France’s new centre-right government, led by Prime Minister Michel Barnier, has introduced an austerity budget aimed at addressing the high national debt.
According to an explanation provided by the government following a Cabinet meeting on Thursday, the plan seeks to save and generate an additional €60 billion ($65.5 billion) next year.
Two-thirds of this amount is expected to come from spending cuts, with the remaining third from tax increases targeting high-revenue companies and high-income households.
Due to an excessively high deficit, the European Commission is conducting a deficit procedure against France. By the end of October, France must present a consolidation plan to Brussels.
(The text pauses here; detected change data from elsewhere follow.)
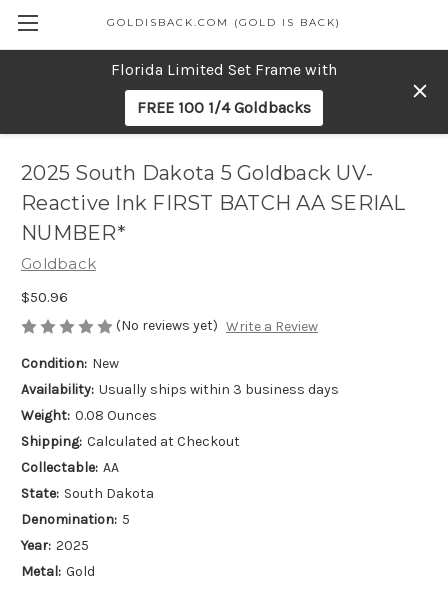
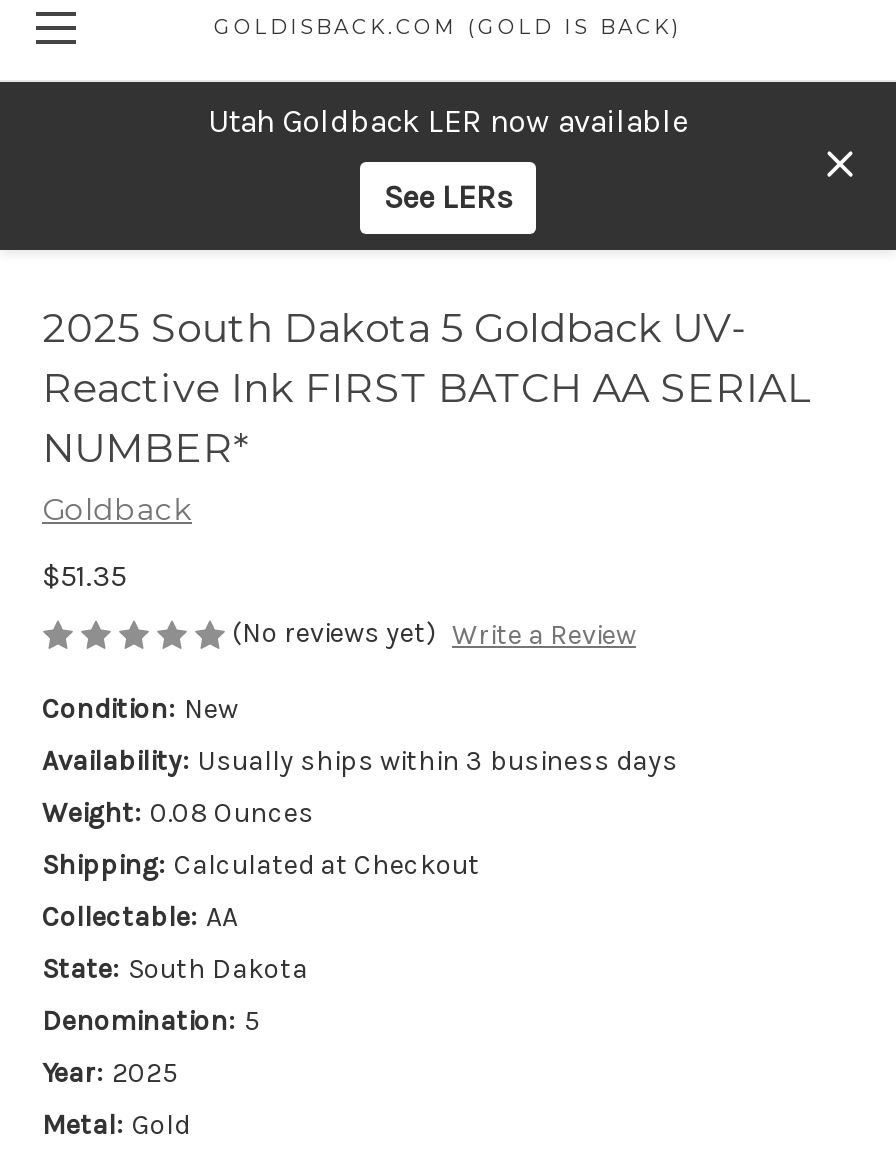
- Florida Limited Set Frame with
+ Utah Goldback LER now available

- FREE 100 1/4 Goldbacks
+ See LERs

- $50.96
+ $51.35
For the current year, France expects a budget deficit of 6.1%, which is to be reduced to 5% by 2025 and brought back below the European limit of 3% by 2029.
The austerity budget is facing resistance in parliament. Even before its presentation, there was a barrage of criticism from the left and right-wing nationalists.
There are also reservations within the government’s own ranks, with members dissatisfied with the budget cuts. Criticism also came from the High Council of Public Finance, which evaluated the government’s plans for sustainability. The underlying growth forecasts were judged by the council to be too optimistic.
Since the government does not have a majority in parliament, it might have to either pass a heavily amended budget or force through its version using a special article in the constitution bypassing lawmakers.
Shortly after taking office, the budget negotiations could become a power struggle for the government. Street protests can also not ruled out.